As far as I see it, I successfully accomplished all three of my target goals. After I acquired enough skills, I successfully re-implemented the CNN from [1] well within my estimated time. At that point, I had to brainstorm possible changes and improvements. I first tried to tweak some parameters and settings, just to see what will happen. However, this approach did not lead to a significant and consistent accuracy improvement. The results were highly dependent on the randomness of the split and also on the size of the splits.

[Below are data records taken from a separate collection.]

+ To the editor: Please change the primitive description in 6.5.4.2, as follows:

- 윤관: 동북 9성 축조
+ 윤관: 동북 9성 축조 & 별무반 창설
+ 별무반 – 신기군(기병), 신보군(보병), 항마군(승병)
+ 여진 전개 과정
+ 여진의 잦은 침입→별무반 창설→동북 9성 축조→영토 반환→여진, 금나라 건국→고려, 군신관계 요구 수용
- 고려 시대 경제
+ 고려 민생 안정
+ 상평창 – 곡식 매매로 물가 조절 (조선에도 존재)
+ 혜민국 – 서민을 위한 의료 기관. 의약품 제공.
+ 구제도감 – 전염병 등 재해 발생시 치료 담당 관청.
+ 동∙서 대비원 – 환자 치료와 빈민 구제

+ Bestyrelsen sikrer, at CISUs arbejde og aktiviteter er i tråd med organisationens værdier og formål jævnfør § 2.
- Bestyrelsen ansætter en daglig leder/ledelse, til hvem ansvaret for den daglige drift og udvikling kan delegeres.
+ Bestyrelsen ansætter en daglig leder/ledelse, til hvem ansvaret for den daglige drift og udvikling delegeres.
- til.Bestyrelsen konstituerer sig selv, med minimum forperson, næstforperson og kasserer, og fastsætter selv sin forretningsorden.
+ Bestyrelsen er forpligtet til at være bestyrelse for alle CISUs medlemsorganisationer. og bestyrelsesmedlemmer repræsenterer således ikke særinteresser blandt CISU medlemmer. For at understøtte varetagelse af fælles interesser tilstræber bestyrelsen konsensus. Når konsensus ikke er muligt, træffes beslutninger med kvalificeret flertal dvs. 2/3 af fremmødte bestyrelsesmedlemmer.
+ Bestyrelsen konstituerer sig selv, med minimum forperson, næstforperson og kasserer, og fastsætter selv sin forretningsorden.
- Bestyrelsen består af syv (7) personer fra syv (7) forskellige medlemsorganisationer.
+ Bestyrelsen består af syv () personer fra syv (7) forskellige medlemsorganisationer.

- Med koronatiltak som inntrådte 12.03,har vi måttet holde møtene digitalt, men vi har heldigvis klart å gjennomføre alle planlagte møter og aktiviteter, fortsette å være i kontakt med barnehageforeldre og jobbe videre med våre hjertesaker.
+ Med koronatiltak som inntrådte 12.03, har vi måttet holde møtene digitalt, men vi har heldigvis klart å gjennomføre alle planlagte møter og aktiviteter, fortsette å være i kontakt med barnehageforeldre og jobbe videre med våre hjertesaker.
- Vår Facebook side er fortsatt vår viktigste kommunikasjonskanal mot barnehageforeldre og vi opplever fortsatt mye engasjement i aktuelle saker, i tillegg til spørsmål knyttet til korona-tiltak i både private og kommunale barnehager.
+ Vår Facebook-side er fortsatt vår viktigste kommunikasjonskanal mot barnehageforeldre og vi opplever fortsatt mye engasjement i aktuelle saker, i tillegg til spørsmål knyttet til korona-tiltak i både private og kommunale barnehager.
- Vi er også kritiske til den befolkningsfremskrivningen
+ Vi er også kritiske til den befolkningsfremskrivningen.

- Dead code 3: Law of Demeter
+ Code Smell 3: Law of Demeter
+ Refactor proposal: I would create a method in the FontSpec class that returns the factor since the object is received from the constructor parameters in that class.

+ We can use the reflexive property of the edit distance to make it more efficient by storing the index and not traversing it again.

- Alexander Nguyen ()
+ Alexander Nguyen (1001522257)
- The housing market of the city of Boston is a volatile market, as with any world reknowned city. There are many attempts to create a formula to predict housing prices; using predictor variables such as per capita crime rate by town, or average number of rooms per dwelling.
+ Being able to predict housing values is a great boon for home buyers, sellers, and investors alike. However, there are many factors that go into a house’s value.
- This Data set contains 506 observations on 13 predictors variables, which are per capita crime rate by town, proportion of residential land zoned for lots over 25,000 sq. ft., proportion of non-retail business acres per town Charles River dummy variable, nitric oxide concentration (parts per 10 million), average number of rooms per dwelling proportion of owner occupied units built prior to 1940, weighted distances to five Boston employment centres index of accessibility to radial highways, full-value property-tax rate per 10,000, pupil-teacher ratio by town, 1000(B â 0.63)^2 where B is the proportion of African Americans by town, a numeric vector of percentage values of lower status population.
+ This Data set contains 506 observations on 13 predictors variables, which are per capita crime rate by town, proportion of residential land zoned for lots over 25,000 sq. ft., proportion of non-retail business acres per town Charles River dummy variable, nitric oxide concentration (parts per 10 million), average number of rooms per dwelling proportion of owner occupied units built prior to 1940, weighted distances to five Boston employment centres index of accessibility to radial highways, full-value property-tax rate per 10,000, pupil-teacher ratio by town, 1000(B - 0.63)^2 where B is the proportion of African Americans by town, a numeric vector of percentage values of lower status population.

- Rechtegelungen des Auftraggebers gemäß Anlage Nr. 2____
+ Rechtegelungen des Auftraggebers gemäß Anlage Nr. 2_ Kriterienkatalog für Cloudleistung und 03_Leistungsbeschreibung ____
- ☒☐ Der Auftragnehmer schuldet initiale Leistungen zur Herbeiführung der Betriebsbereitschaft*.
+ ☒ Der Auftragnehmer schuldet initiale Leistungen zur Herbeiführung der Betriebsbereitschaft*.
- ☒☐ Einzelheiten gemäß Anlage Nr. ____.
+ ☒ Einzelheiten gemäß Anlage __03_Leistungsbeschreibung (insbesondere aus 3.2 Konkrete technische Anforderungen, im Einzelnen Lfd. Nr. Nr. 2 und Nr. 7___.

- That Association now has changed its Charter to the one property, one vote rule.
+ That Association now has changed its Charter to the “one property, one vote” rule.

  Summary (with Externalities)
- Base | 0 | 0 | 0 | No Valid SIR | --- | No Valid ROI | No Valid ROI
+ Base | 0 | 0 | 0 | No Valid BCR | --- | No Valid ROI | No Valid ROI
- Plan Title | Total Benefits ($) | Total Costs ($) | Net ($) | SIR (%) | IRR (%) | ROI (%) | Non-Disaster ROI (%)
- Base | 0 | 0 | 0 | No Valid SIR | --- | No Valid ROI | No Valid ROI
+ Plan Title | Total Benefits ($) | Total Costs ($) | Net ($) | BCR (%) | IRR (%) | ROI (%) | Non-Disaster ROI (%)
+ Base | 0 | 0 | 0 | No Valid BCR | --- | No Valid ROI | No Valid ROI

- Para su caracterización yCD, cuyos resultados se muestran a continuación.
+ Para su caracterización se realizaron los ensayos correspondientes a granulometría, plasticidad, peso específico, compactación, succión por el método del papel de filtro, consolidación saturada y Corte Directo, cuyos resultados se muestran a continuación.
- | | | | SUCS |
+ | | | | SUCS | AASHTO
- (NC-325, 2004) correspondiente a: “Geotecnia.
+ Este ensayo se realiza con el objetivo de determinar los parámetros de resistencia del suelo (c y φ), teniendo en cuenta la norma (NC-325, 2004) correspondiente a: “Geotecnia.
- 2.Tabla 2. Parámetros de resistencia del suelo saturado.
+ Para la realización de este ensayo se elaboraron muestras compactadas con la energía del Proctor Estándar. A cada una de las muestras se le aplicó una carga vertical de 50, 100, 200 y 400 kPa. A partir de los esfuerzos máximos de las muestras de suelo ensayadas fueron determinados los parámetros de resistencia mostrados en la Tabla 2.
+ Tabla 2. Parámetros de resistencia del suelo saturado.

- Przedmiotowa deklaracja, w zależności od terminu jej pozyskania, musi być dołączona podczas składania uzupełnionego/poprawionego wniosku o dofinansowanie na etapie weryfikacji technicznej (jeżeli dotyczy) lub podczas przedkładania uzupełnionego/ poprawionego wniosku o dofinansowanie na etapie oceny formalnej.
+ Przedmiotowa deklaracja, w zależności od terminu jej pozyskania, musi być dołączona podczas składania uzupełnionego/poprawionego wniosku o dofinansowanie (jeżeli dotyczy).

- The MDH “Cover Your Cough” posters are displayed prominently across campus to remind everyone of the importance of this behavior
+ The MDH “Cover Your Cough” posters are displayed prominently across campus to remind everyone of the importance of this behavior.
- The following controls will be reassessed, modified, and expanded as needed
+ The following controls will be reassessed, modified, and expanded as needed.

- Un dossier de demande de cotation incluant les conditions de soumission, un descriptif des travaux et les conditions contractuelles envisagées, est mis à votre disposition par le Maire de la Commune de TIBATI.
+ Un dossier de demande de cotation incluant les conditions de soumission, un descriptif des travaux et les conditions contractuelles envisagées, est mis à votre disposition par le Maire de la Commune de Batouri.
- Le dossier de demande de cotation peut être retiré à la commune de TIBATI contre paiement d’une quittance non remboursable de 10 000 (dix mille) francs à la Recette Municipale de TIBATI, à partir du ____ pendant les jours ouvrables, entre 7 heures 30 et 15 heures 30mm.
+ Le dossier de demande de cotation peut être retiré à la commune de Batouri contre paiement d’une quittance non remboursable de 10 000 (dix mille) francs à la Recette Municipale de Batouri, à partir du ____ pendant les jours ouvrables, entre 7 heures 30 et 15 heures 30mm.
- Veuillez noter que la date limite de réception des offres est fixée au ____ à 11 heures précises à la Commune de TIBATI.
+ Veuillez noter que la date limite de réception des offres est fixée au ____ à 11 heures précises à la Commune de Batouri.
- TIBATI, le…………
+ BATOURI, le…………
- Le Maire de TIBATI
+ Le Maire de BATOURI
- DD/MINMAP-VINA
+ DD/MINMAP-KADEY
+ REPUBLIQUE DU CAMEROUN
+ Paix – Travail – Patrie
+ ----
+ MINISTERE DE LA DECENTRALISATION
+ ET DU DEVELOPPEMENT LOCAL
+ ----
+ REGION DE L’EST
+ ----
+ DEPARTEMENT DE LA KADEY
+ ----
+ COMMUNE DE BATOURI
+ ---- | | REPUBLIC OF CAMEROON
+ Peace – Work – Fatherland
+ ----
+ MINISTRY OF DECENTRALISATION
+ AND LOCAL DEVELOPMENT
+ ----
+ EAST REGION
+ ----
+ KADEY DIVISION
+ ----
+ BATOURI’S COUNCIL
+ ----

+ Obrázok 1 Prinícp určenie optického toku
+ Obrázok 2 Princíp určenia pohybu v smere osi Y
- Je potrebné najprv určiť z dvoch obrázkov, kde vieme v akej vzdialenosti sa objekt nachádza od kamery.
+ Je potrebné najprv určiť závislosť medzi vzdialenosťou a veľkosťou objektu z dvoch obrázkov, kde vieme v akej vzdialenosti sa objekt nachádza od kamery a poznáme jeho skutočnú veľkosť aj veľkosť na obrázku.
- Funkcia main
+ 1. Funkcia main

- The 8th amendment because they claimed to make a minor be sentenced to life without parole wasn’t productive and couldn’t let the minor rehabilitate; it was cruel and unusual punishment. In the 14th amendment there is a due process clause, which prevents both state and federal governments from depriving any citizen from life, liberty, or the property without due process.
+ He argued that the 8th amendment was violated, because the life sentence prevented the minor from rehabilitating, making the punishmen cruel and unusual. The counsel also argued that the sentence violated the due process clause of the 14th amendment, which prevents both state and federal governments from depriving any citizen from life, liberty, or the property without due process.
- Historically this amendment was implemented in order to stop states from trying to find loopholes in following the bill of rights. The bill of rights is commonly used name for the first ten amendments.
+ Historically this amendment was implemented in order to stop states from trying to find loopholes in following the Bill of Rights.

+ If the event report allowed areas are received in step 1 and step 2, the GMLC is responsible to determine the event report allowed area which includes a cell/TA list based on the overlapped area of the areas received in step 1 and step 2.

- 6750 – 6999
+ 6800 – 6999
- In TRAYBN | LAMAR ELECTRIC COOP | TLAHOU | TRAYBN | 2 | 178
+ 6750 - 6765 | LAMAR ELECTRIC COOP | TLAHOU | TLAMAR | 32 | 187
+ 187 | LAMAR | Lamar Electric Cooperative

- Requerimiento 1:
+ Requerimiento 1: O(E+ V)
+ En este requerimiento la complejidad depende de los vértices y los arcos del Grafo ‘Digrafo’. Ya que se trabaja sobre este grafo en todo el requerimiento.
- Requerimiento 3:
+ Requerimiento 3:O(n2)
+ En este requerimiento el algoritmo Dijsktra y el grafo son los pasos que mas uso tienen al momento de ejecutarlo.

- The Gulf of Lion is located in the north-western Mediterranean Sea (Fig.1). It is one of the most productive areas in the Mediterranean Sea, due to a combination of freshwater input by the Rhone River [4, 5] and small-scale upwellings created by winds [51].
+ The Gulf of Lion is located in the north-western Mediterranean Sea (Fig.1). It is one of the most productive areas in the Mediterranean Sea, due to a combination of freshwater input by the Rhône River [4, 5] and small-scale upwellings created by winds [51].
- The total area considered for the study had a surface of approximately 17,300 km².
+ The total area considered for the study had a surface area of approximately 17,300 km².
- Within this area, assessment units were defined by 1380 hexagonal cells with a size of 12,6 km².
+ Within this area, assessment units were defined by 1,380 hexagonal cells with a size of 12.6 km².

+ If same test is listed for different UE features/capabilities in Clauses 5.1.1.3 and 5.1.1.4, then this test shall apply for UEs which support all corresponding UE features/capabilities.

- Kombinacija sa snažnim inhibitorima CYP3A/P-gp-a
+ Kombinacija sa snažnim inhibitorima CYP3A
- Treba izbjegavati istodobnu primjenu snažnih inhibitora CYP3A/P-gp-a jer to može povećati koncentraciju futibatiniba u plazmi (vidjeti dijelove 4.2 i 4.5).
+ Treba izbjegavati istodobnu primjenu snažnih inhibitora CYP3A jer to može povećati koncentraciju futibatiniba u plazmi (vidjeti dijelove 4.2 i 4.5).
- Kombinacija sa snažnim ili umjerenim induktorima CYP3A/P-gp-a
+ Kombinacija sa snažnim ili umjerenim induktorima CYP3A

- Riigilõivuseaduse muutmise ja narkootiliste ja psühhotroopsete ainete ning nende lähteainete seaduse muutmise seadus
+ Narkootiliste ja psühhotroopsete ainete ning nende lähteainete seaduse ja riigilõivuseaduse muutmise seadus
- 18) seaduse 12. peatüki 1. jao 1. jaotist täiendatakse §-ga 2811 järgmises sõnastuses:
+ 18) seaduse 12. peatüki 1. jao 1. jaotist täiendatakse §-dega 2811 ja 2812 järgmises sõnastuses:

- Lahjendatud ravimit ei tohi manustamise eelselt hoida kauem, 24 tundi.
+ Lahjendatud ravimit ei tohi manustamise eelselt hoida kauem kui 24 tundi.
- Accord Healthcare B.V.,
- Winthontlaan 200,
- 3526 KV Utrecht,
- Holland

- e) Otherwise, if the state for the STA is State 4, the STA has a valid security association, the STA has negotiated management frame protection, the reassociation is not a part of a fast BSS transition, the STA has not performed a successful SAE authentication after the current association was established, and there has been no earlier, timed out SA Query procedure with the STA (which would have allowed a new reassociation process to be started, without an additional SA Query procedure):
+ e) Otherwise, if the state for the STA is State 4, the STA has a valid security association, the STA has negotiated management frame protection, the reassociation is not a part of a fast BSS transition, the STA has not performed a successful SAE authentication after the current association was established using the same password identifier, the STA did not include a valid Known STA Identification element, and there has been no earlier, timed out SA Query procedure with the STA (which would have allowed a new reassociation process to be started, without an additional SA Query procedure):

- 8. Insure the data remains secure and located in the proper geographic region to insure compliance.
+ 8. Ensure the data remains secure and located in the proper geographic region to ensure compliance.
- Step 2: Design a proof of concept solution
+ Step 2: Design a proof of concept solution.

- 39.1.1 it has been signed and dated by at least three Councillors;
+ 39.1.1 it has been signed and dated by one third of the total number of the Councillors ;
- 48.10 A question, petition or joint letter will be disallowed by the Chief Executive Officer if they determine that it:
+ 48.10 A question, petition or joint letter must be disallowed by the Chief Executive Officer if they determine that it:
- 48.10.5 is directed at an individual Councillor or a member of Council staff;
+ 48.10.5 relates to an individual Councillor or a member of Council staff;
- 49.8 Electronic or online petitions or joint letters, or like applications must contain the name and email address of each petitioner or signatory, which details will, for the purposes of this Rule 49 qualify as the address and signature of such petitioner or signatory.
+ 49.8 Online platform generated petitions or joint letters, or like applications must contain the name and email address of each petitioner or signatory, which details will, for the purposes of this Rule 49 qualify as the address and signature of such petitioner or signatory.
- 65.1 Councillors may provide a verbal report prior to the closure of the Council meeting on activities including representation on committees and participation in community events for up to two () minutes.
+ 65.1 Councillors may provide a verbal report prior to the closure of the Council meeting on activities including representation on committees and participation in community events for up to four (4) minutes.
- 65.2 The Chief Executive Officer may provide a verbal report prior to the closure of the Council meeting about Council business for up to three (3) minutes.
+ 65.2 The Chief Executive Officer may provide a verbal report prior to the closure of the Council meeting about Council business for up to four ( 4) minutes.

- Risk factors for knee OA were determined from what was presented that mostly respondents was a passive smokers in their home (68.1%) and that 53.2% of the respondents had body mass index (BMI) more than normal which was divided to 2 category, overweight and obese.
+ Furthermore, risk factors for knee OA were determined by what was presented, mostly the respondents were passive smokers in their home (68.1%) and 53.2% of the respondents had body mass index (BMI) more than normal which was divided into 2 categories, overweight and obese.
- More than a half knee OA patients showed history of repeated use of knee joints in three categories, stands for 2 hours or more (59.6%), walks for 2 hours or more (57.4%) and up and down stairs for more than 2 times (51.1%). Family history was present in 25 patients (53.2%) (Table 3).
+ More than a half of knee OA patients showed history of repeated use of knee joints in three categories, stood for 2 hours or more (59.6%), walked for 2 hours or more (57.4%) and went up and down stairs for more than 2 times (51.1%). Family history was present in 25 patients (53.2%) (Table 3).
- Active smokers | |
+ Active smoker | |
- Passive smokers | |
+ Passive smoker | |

The next attempt was to try to redesign the network to have better accuracy on the test split. Note that the approach in [1] is to learn to distinguish between real and fake news by feeding the network with text (body) and title feature, whereas the CNN in [2] does it with image and title. My approach however puts the entire weight solely on the text feature. At least for this datasets, it turns out that training on the text feature has much higher impact on accuracy than title and image feature. After some research and trial and error the network architecture looks like this:
Most of the hyper-parameters remained the same as in [1]. The network was trained over 5 epochs with accuracy results on the test split ranging from 0.965 to 0.995. These results beat the results of the CNN in [1]. However, one has to notice the slight increase in complexity (going from two to three branches).
Duo to time constraint for this project, I did not get to fine-tune the network by using Bayesian Optimization and Fake News Corpus dataset.
I cannot really report that I experienced any unforeseeable struggles. Naturally, the experimenting part of the project costs the most time and it can be stressful if one does not get any improving results. This was a limiting part, but other than that, everything went as expected.
- How-Tos (Actual time spent: 8h)
- Dataset Collection, Resource planning and environment setting (Actual time spent: 4h + 4h)
- Desingning and Buidling the CNN (Actual time spent: 34h)
- Experiments (Actual time spent: 8h)
- Submission of the exercise (Actual time spent: 3h)
Finally to summarize the deliverables:
- The error metric that was the most important for me was the accuracy on the test data.
- The target of that error metric was to beat the result achieved in [1] and [2] with a relatively similar model
- The best achieved value showed promising results, outperforming both results with an average accuracy of 97-98% on test data (compared to 94% and 93% reported in [1] and [2])
- The amounts of time spent on each task are represented in the section Work Organization.